A Message To the More Mature Among
While Rocky Point is a mecca for spring breakers and for young families enjoying the sand and sea, thousands of people who have reached retirement age have discovered how safe, easy and inexpensive it is to spend golden moments here.
I am more of an old rooster than a spring chicken, and I have made the southbound Lukeville crossing more times than I can count. When I clear the Sonoita city limits, I get an emotional kick because I’m heading to better times. And that is like a sip of the Fountain of Youth, even after decades of enjoying all that Peñasco has to offer.
I pity the retired folks who have chosen a rocking chair over a Rocky Point getaway. Believe me, I know a bunch of them.
CRANKY FRANK: Why
would anyone go to Mexico when there are plenty of Taco Bells here?

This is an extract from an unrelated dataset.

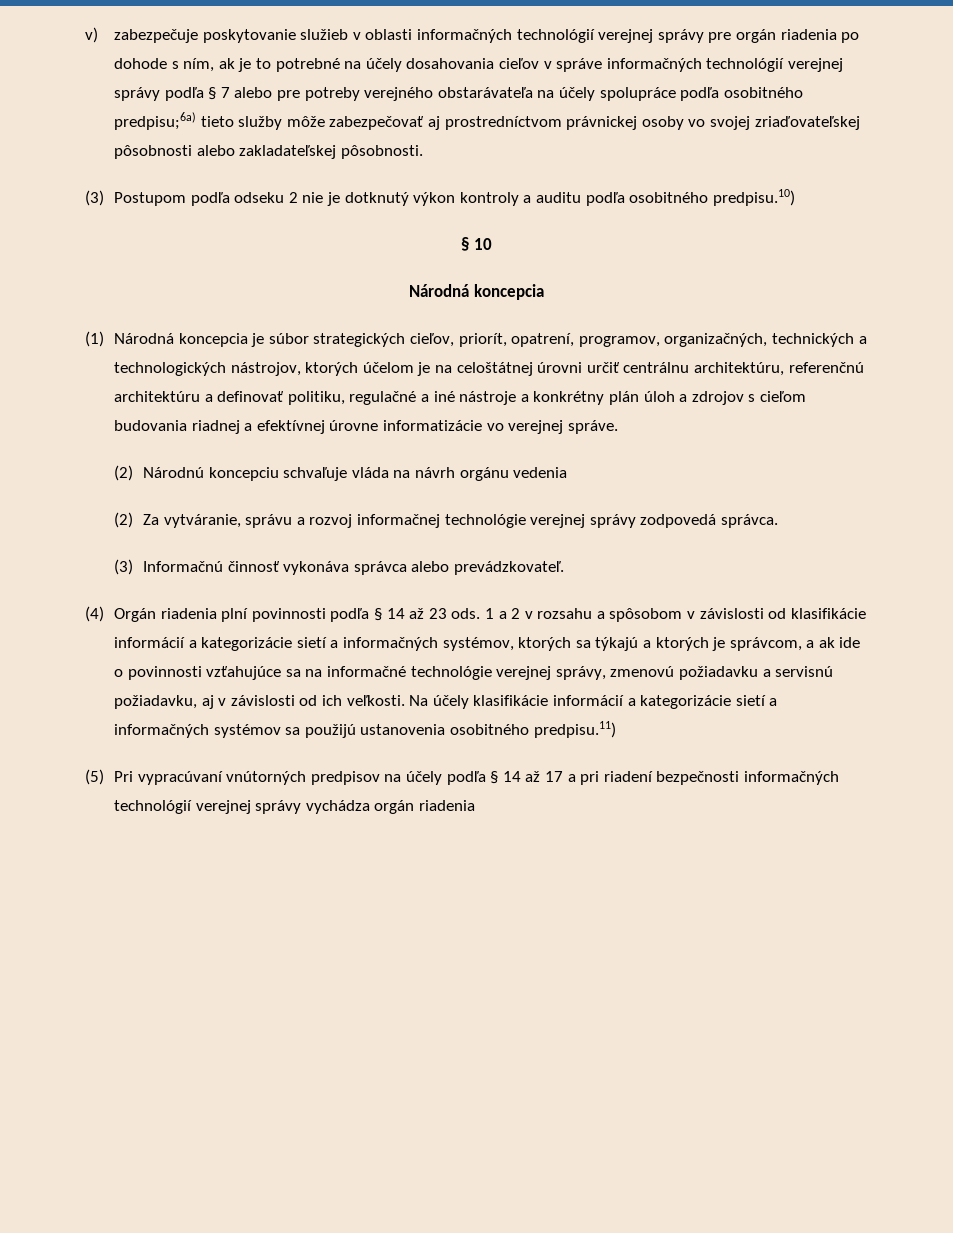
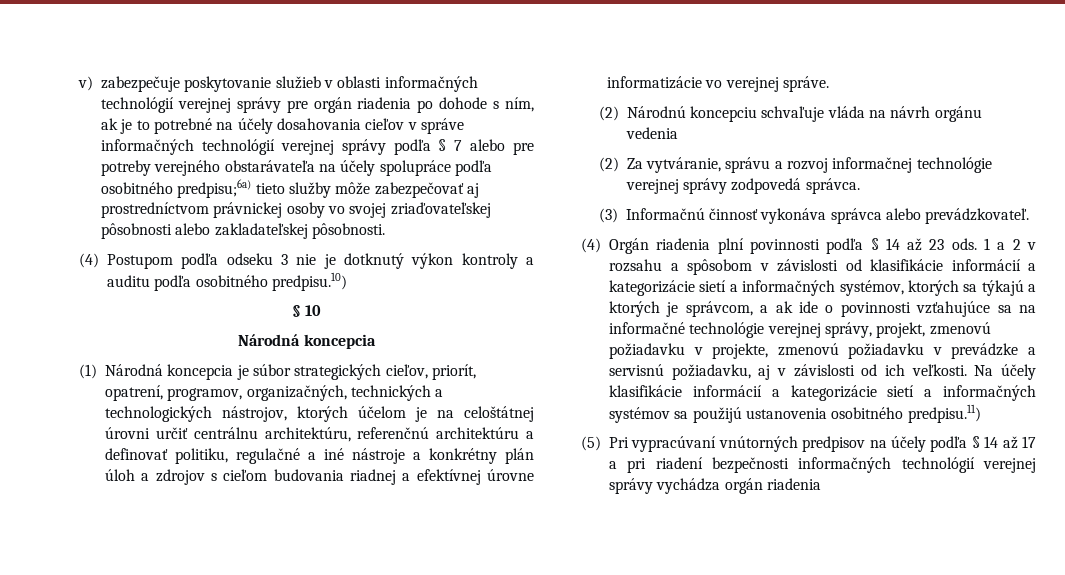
- (3) Postupom podľa odseku 2 nie je dotknutý výkon kontroly a auditu podľa osobitného predpisu.10)
+ (4) Postupom podľa odseku 3 nie je dotknutý výkon kontroly a auditu podľa osobitného predpisu.10)
- 1 a 2 v rozsahu a spôsobom v závislosti od klasifikácie informácií a kategorizácie sietí a informačných systémov, ktorých sa týkajú a ktorých je správcom, a ak ide o povinnosti vzťahujúce sa na informačné technológie verejnej správy, zmenovú požiadavku a servisnú požiadavku, aj v závislosti od ich veľkosti.
+ 1 a 2 v rozsahu a spôsobom v závislosti od klasifikácie informácií a kategorizácie sietí a informačných systémov, ktorých sa týkajú a ktorých je správcom, a ak ide o povinnosti vzťahujúce sa na informačné technológie verejnej správy, projekt, zmenovú požiadavku v projekte, zmenovú požiadavku v prevádzke a servisnú požiadavku, aj v závislosti od ich veľkosti.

CAP’N GREG: Why would anyone go to Taco Bell after sampling the menu at Asadero Viva Mexico or dozens of other excellent restaurants?
WALMART WILLY: These farm-raised shrimp are just as good as wild ones.
CAP’N GREG: Buy a few pounds of fresh-caught Sea of Cortes shrimp from José at the Fish Market and you will never buy farm-raised again.
BITTER BETTY: I get sick when I go to Mexico.
CAP’N GREG: Could it be the plate of nachos bigger than a suitcase you ate all by yourself? Or was it the 37 margaritas?
BITTER BETTY: Well…
CAP’N GREG: Could it be you also get sick when you do that in Tucson?
BITTER BETTY: You’ve got a point there, Cap’n Greg.
So, here’s an invitation for you senior señores and señoras. You don’t have to jog the beaches or jet ski or try to keep up with the kids. Soak your feet. Sit in the shade drinking lemonade. Watch the porpoises play. Cap’n Greg has learned that life’s too short to put pleasure on hold. I hope to see you here soon.